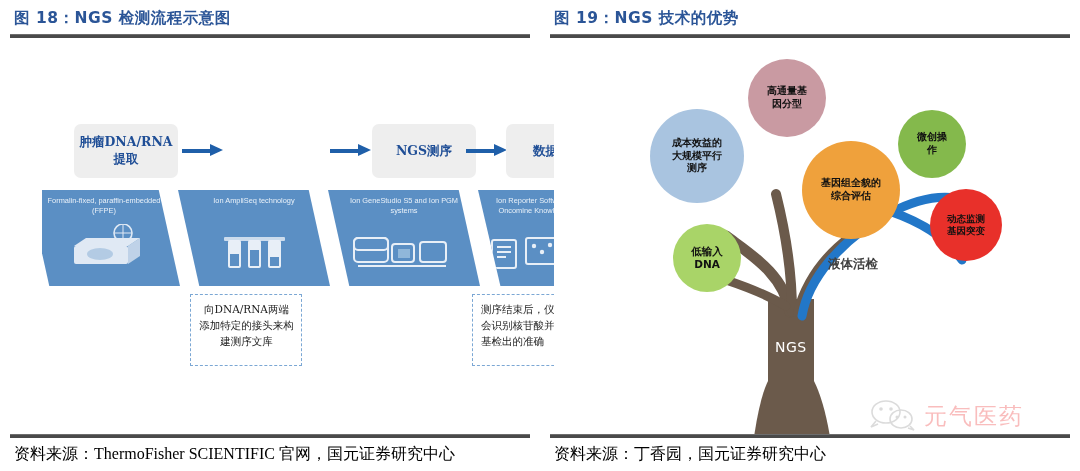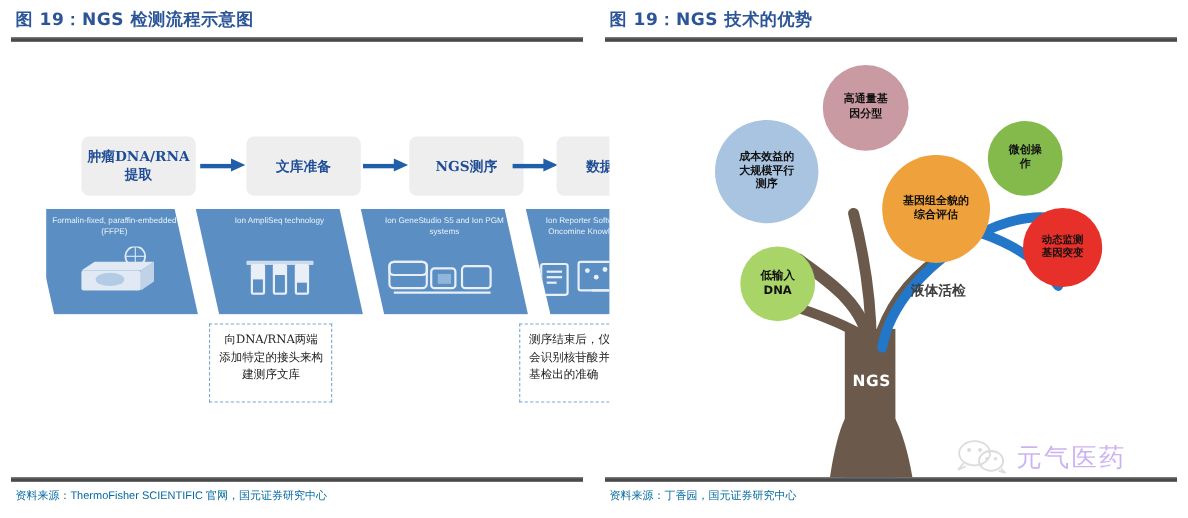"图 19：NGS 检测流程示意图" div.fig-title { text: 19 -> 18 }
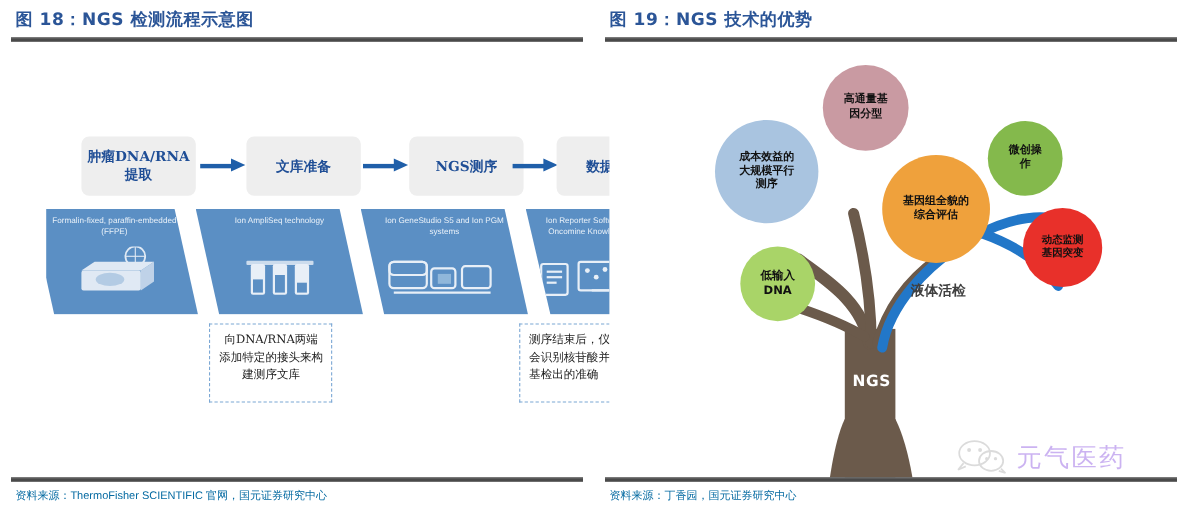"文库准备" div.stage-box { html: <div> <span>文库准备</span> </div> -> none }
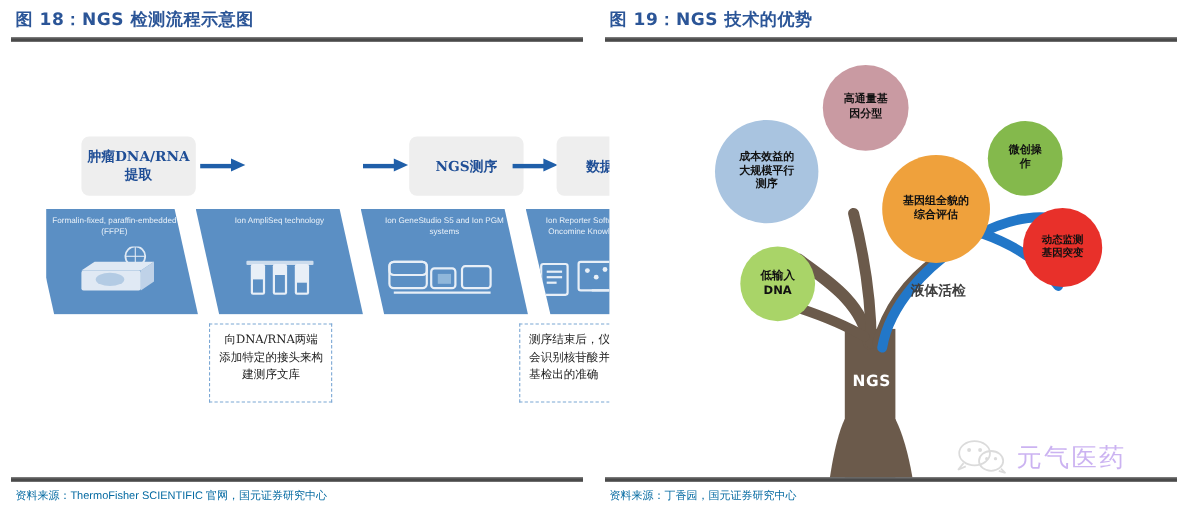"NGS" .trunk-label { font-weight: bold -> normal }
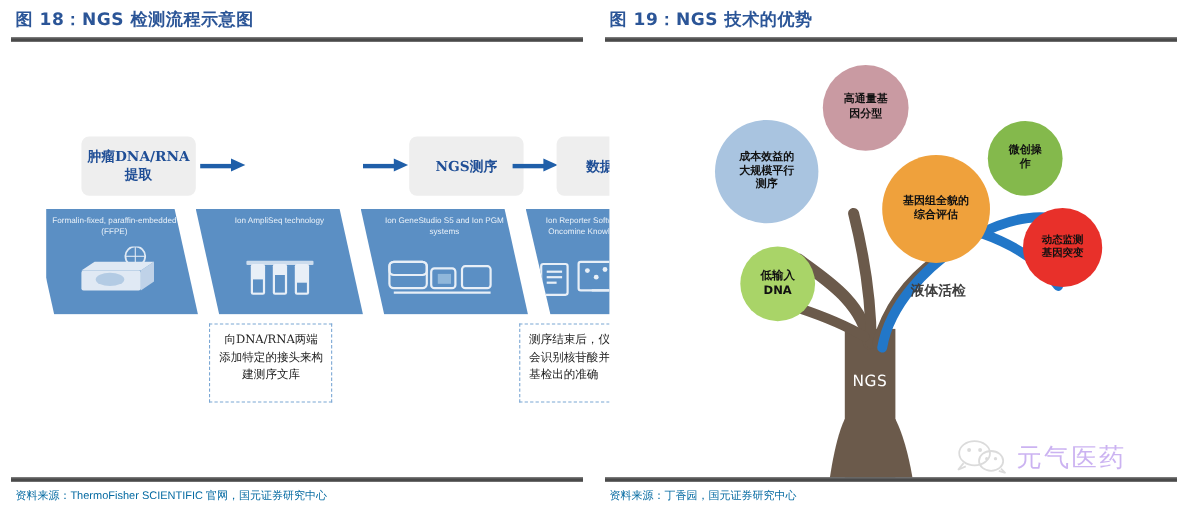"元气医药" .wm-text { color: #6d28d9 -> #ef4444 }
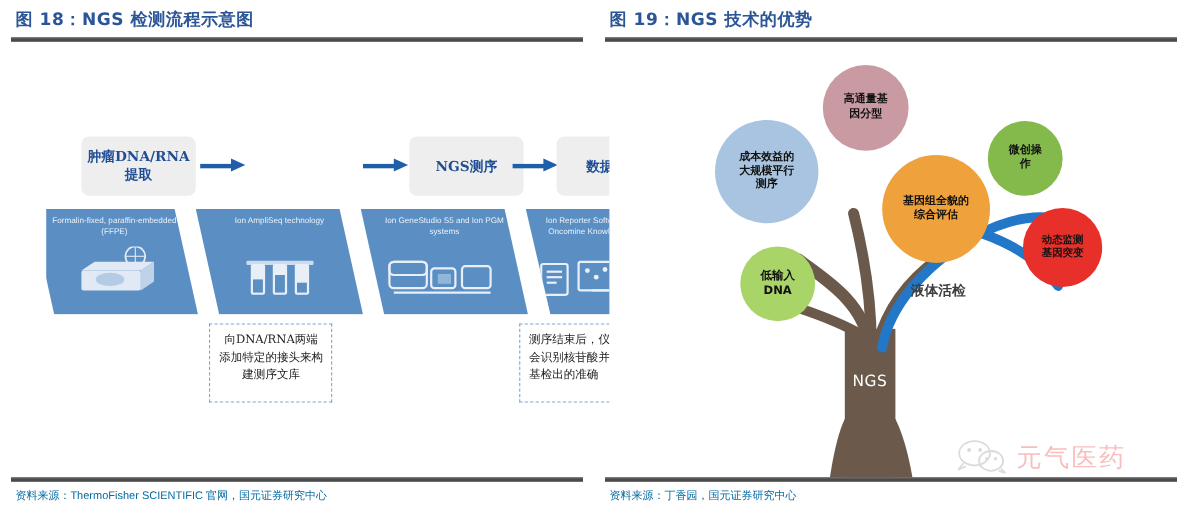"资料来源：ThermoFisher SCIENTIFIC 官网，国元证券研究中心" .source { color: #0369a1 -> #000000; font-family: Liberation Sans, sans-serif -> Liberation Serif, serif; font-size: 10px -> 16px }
= = = = = = =
# WORK REQUEST:
I'd like the entries above repeated exactly, but without any of their pictures.

# WRITTEN ANSWER:
"图 19：NGS 检测流程示意图" div.fig-title { text: 19 -> 18 }
"文库准备" div.stage-box { html: <div> <span>文库准备</span> </div> -> none }
"NGS" .trunk-label { font-weight: bold -> normal }
"元气医药" .wm-text { color: #6d28d9 -> #ef4444 }
"资料来源：ThermoFisher SCIENTIFIC 官网，国元证券研究中心" .source { color: #0369a1 -> #000000; font-family: Liberation Sans, sans-serif -> Liberation Serif, serif; font-size: 10px -> 16px }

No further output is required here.